▶ _Task item_: Everything in the records except the pictures must be copied out exactly.

▶ _Extracted material_:
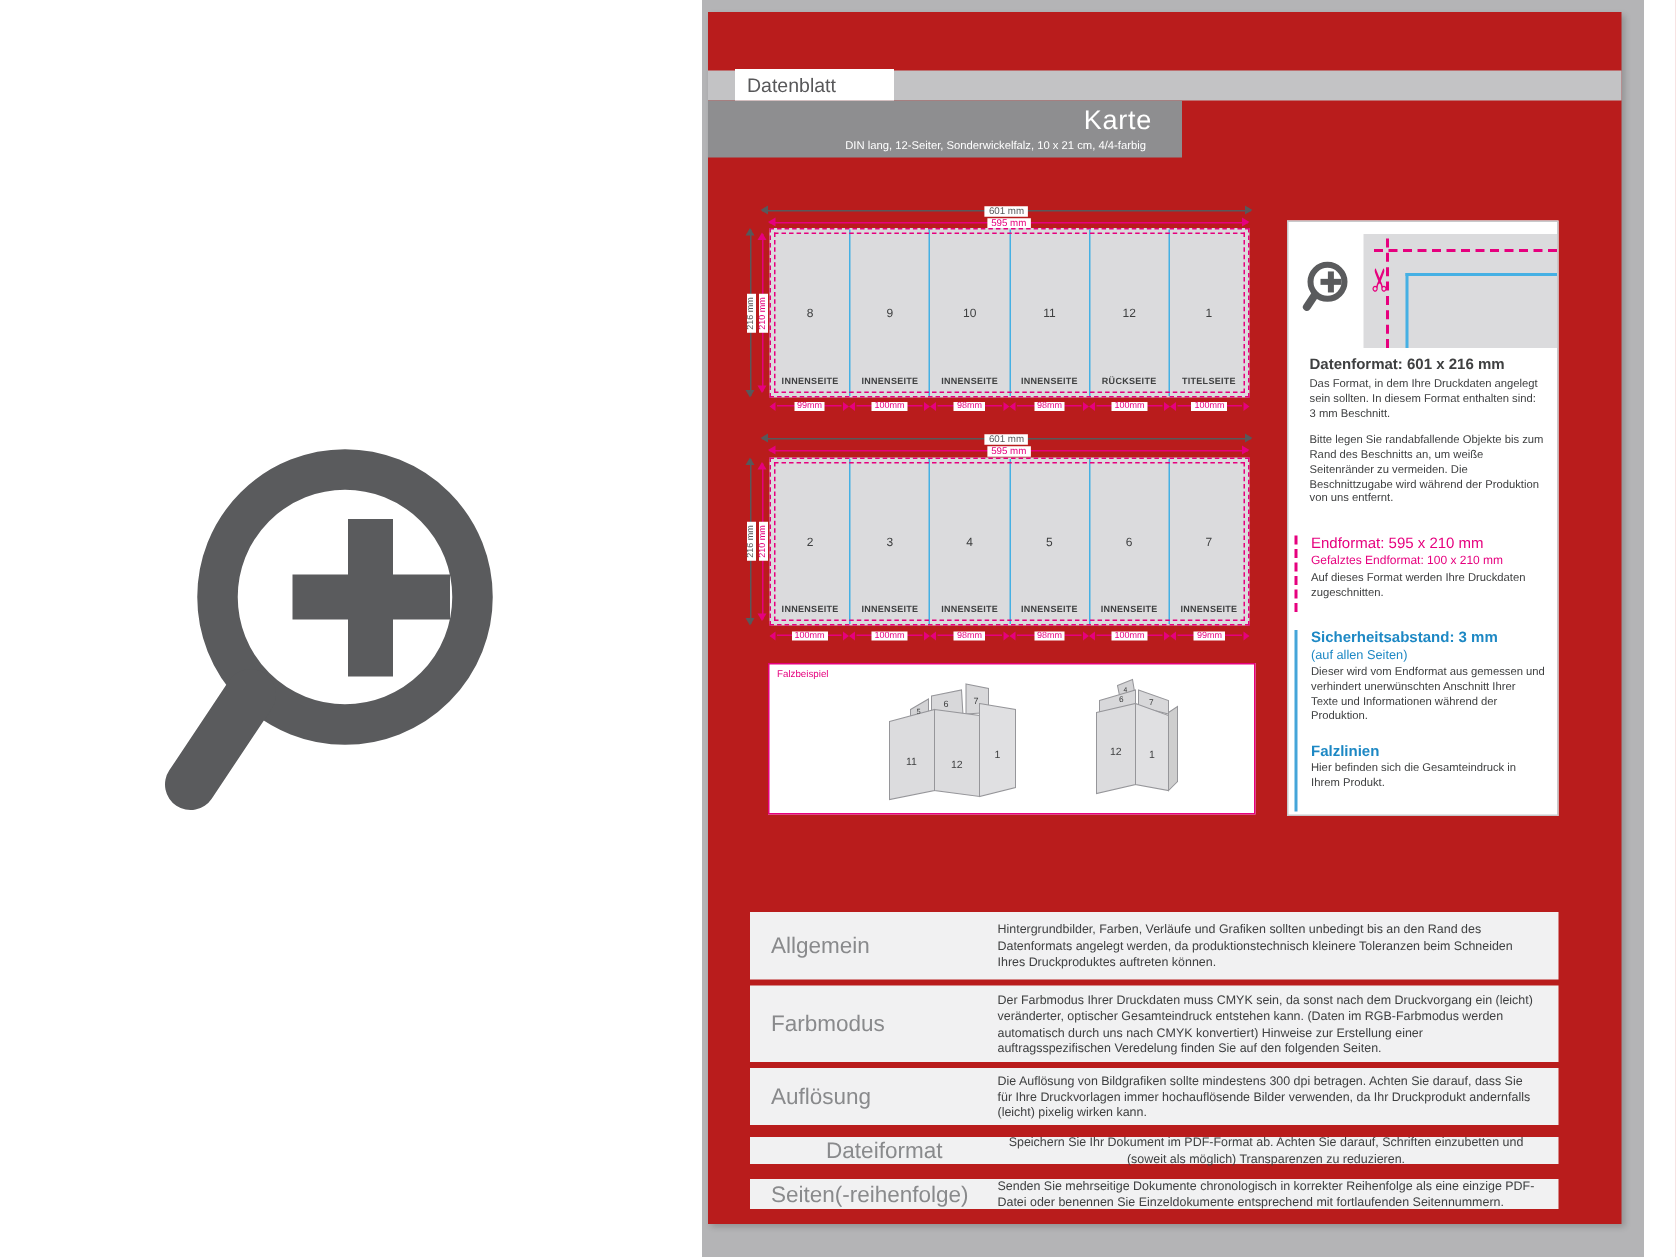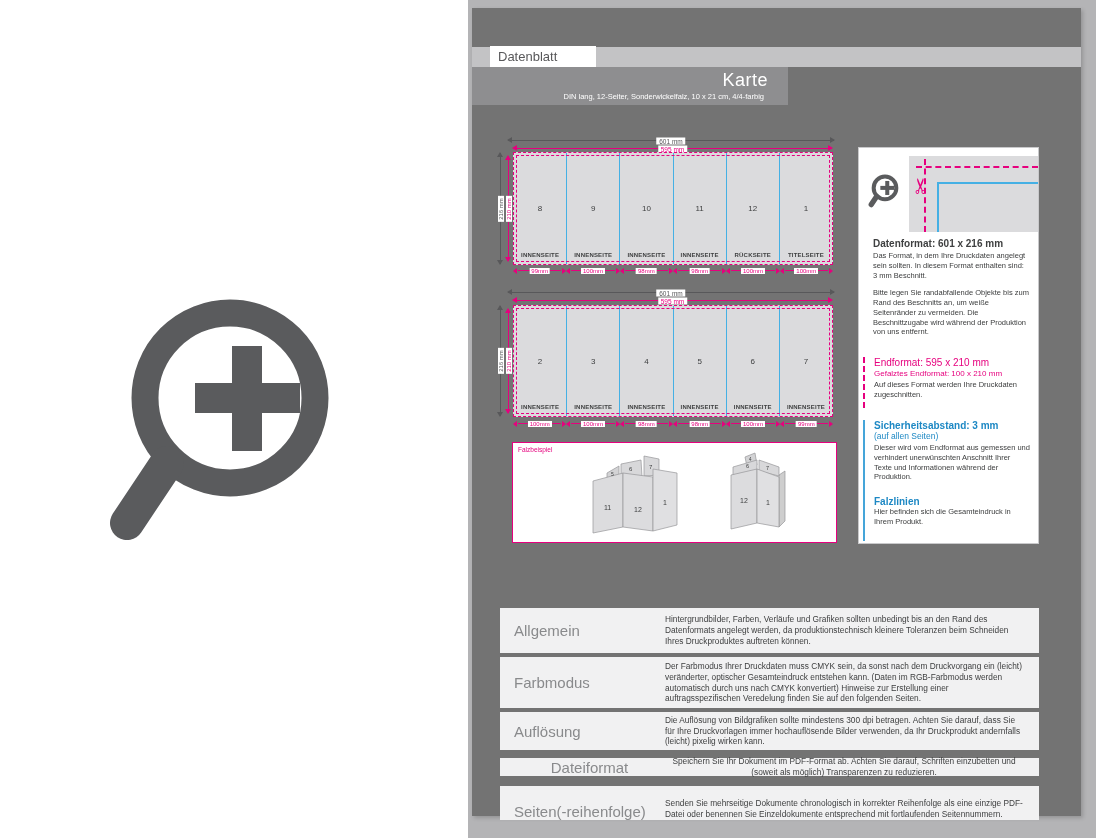--- a/index.html
+++ b/index.html
@@ -1,21 +1,21 @@
 <!DOCTYPE html>
 <html><head>
 <meta charset="utf-8">
 <style>
   html,body{margin:0;padding:0;background:#fff;}
   body{width:1117px;height:838px;overflow:hidden;font-family:"Liberation Sans",sans-serif;-webkit-font-smoothing:antialiased;}
   .canvas{position:relative;width:1117px;height:838px;background:#fff;}
 
   
   .surround{position:absolute;left:468px;top:0;width:628px;height:838px;background:#b4b4b6;}
-  .page{position:absolute;left:4px;top:8px;width:609px;height:808px;background:#737373;box-shadow:2px 2px 4px rgba(0,0,0,.18);}
+  .page{position:absolute;left:4px;top:8px;width:609px;height:808px;background:#b91c1c;box-shadow:2px 2px 4px rgba(0,0,0,.18);}
 
   
   .hdr-band{position:absolute;left:0;top:39px;width:609px;height:20px;background:#c3c3c5;}
   .tab{position:absolute;left:18px;top:38px;width:106px;height:21px;background:#fff;color:#58585a;font-size:13px;line-height:21px;padding-left:8px;box-sizing:border-box;z-index:2;}
   .titlebar{position:absolute;left:0;top:59px;width:305px;height:38px;background:#8e8e90;color:#fff;z-index:1;padding-left:11px;}
   .titlebar .title{text-align:right;padding:3px 20px 0 0;font-size:18px;letter-spacing:.5px;}
   .titlebar .subtitle{text-align:right;padding:1px 24px 0 0;font-size:7.5px;}
 
   
   .dimh{position:absolute;height:9px;}
@@ -329,20 +329,20 @@
         <div class="rt">Der Farbmodus Ihrer Druckdaten muss CMYK sein, da sonst nach dem Druckvorgang ein (leicht) veränderter, optischer Gesamteindruck entstehen kann. (Daten im RGB-Farbmodus werden automatisch durch uns nach CMYK konvertiert) Hinweise zur Erstellung einer auftragsspezifischen Veredelung finden Sie auf den folgenden Seiten.</div>
       </div>
       <div class="trow" style="top:704px;height:38px;">
         <div class="rl">Auflösung</div>
         <div class="rt">Die Auflösung von Bildgrafiken sollte mindestens 300 dpi betragen. Achten Sie darauf, dass Sie für Ihre Druckvorlagen immer hochauflösende Bilder verwenden, da Ihr Druckprodukt andernfalls (leicht) pixelig wirken kann.</div>
       </div>
       <div class="trow" style="top:750px;height:18px;text-align:center;">
         <div class="rl">Dateiformat</div>
         <div class="rt">Speichern Sie Ihr Dokument im PDF-Format ab. Achten Sie darauf, Schriften einzubetten und (soweit als möglich) Transparenzen zu reduzieren.</div>
       </div>
-      <div class="trow" style="top:778px;height:34px;align-items:flex-end;">
+      <div class="trow" style="top:778px;height:20px;">
         <div class="rl">Seiten(-reihenfolge)</div>
         <div class="rt">Senden Sie mehrseitige Dokumente chronologisch in korrekter Reihenfolge als eine einzige PDF-Datei oder benennen Sie Einzeldokumente entsprechend mit fortlaufenden Seitennummern.</div>
       </div>
 
     </div>
   </div>
 </div>
 
 </body></html>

▶ _Exercise solution_:
--- a/index.html
+++ b/index.html
@@ -1,21 +1,21 @@
 <!DOCTYPE html>
 <html><head>
 <meta charset="utf-8">
 <style>
   html,body{margin:0;padding:0;background:#fff;}
   body{width:1117px;height:838px;overflow:hidden;font-family:"Liberation Sans",sans-serif;-webkit-font-smoothing:antialiased;}
   .canvas{position:relative;width:1117px;height:838px;background:#fff;}
 
   
   .surround{position:absolute;left:468px;top:0;width:628px;height:838px;background:#b4b4b6;}
-  .page{position:absolute;left:4px;top:8px;width:609px;height:808px;background:#737373;box-shadow:2px 2px 4px rgba(0,0,0,.18);}
+  .page{position:absolute;left:4px;top:8px;width:609px;height:808px;background:#b91c1c;box-shadow:2px 2px 4px rgba(0,0,0,.18);}
 
   
   .hdr-band{position:absolute;left:0;top:39px;width:609px;height:20px;background:#c3c3c5;}
   .tab{position:absolute;left:18px;top:38px;width:106px;height:21px;background:#fff;color:#58585a;font-size:13px;line-height:21px;padding-left:8px;box-sizing:border-box;z-index:2;}
   .titlebar{position:absolute;left:0;top:59px;width:305px;height:38px;background:#8e8e90;color:#fff;z-index:1;padding-left:11px;}
   .titlebar .title{text-align:right;padding:3px 20px 0 0;font-size:18px;letter-spacing:.5px;}
   .titlebar .subtitle{text-align:right;padding:1px 24px 0 0;font-size:7.5px;}
 
   
   .dimh{position:absolute;height:9px;}
@@ -329,20 +329,20 @@
         <div class="rt">Der Farbmodus Ihrer Druckdaten muss CMYK sein, da sonst nach dem Druckvorgang ein (leicht) veränderter, optischer Gesamteindruck entstehen kann. (Daten im RGB-Farbmodus werden automatisch durch uns nach CMYK konvertiert) Hinweise zur Erstellung einer auftragsspezifischen Veredelung finden Sie auf den folgenden Seiten.</div>
       </div>
       <div class="trow" style="top:704px;height:38px;">
         <div class="rl">Auflösung</div>
         <div class="rt">Die Auflösung von Bildgrafiken sollte mindestens 300 dpi betragen. Achten Sie darauf, dass Sie für Ihre Druckvorlagen immer hochauflösende Bilder verwenden, da Ihr Druckprodukt andernfalls (leicht) pixelig wirken kann.</div>
       </div>
       <div class="trow" style="top:750px;height:18px;text-align:center;">
         <div class="rl">Dateiformat</div>
         <div class="rt">Speichern Sie Ihr Dokument im PDF-Format ab. Achten Sie darauf, Schriften einzubetten und (soweit als möglich) Transparenzen zu reduzieren.</div>
       </div>
-      <div class="trow" style="top:778px;height:34px;align-items:flex-end;">
+      <div class="trow" style="top:778px;height:20px;">
         <div class="rl">Seiten(-reihenfolge)</div>
         <div class="rt">Senden Sie mehrseitige Dokumente chronologisch in korrekter Reihenfolge als eine einzige PDF-Datei oder benennen Sie Einzeldokumente entsprechend mit fortlaufenden Seitennummern.</div>
       </div>
 
     </div>
   </div>
 </div>
 
 </body></html>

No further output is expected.